*HOW TO COMPLETE THIS TASK*: Please retype the data in full and exactly; the pictures are not part of the copy.

=== Begin Enclosure ===

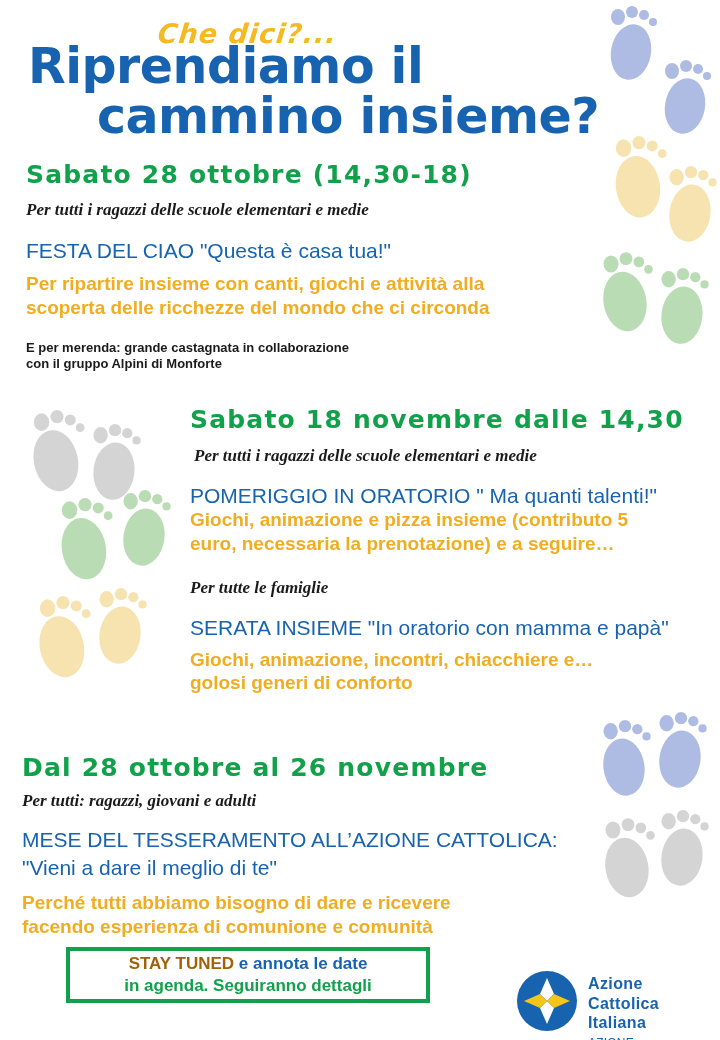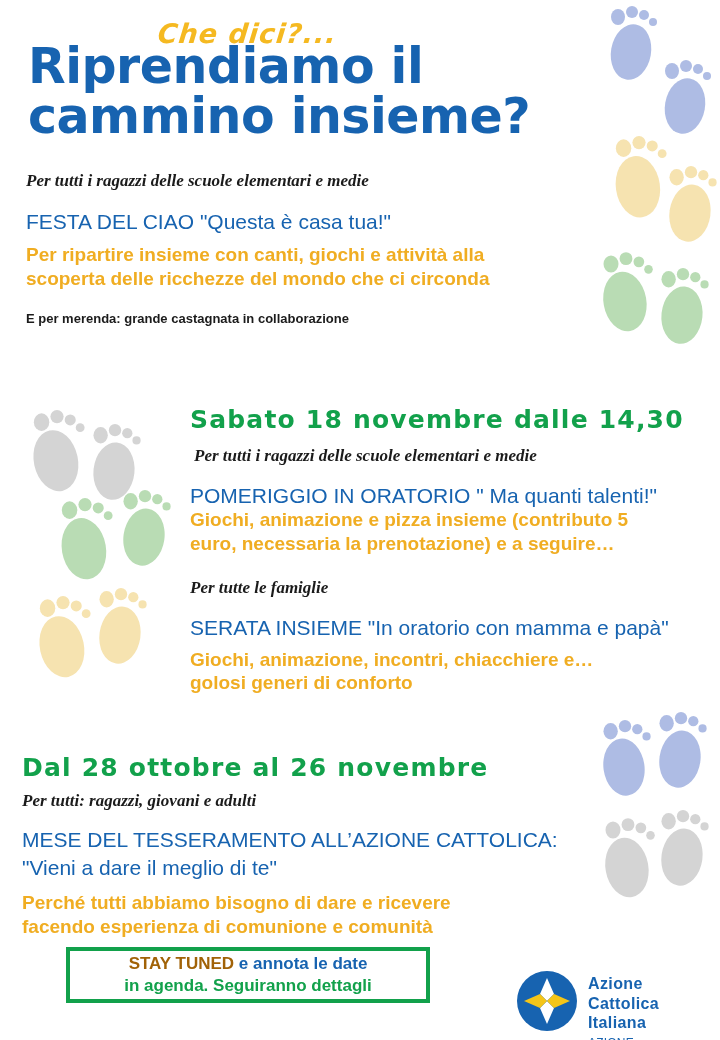--- a/index.html
+++ b/index.html
@@ -52,7 +52,7 @@
     color: #1763b0;
     letter-spacing: -0.5px;
   }
-  .headline .l2 { display: block; }
+  .headline .l2 { display: block; text-align: center; }
 
   
   .date-head {

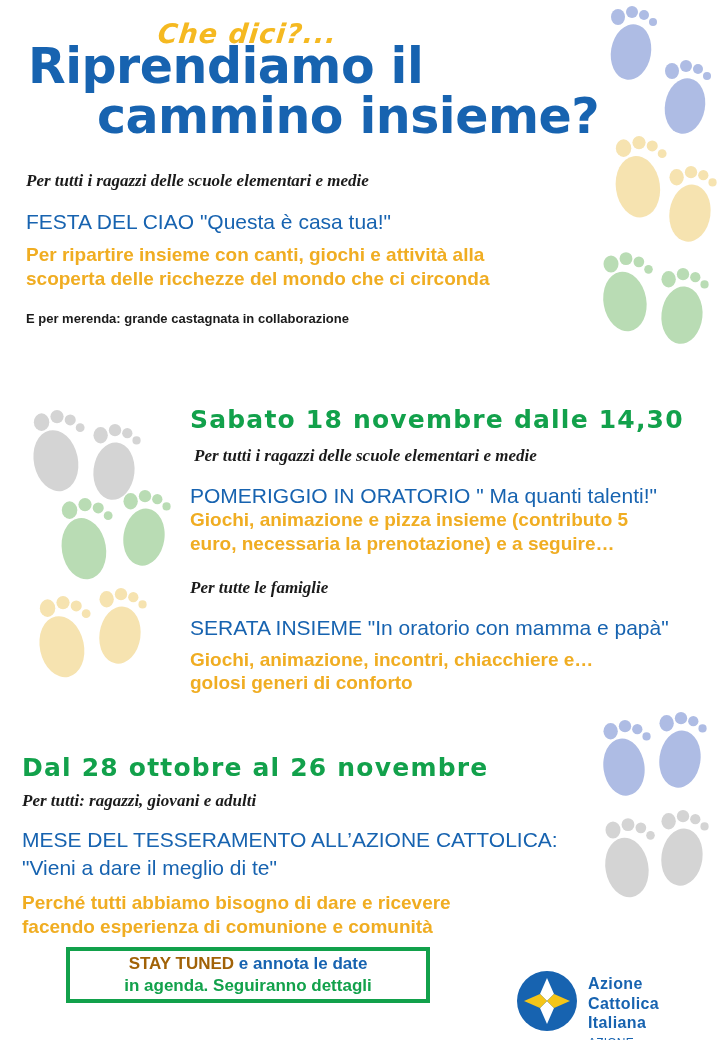--- a/index.html
+++ b/index.html
@@ -342,6 +342,7 @@
   </div>
 
   <div id="block1">
+    <span class="date-head">Sabato 28 ottobre (14,30-18)</span>
     <span class="sub-italic">Per tutti i ragazzi delle scuole elementari e medie</span>
     <span class="blue-line">FESTA DEL CIAO "Questa è casa tua!"</span>
     <span class="yellow-line">Per ripartire insieme con canti, giochi e attività alla</span>

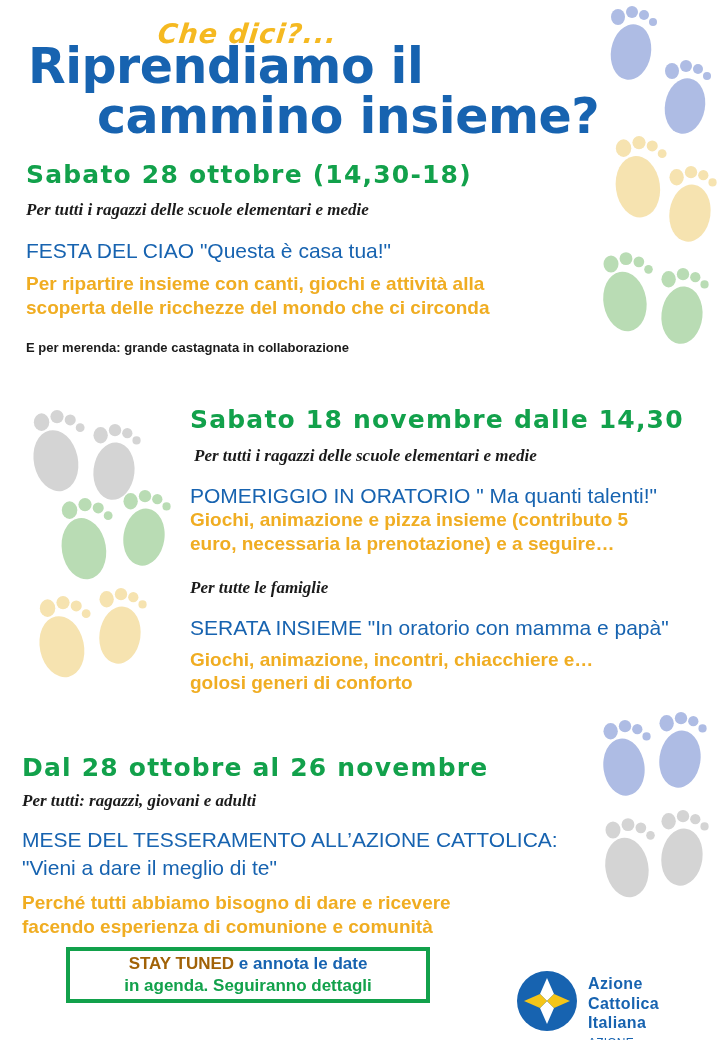--- a/index.html
+++ b/index.html
@@ -348,6 +348,7 @@
     <span class="yellow-line">Per ripartire insieme con canti, giochi e attività alla</span>
     <span class="yellow-line" style="margin-top:0;">scoperta delle ricchezze del mondo che ci circonda</span>
     <span class="dark-line">E per merenda: grande castagnata in collaborazione</span>
+    <span class="dark-line" style="margin-top:0;">con il gruppo Alpini di Monforte</span>
   </div>
 
   <div id="block2">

=== End Enclosure ===

*SOLUTION BELOW*:
--- a/index.html
+++ b/index.html
@@ -52,7 +52,7 @@
     color: #1763b0;
     letter-spacing: -0.5px;
   }
-  .headline .l2 { display: block; }
+  .headline .l2 { display: block; text-align: center; }
 
   
   .date-head {

--- a/index.html
+++ b/index.html
@@ -342,6 +342,7 @@
   </div>
 
   <div id="block1">
+    <span class="date-head">Sabato 28 ottobre (14,30-18)</span>
     <span class="sub-italic">Per tutti i ragazzi delle scuole elementari e medie</span>
     <span class="blue-line">FESTA DEL CIAO "Questa è casa tua!"</span>
     <span class="yellow-line">Per ripartire insieme con canti, giochi e attività alla</span>

--- a/index.html
+++ b/index.html
@@ -348,6 +348,7 @@
     <span class="yellow-line">Per ripartire insieme con canti, giochi e attività alla</span>
     <span class="yellow-line" style="margin-top:0;">scoperta delle ricchezze del mondo che ci circonda</span>
     <span class="dark-line">E per merenda: grande castagnata in collaborazione</span>
+    <span class="dark-line" style="margin-top:0;">con il gruppo Alpini di Monforte</span>
   </div>
 
   <div id="block2">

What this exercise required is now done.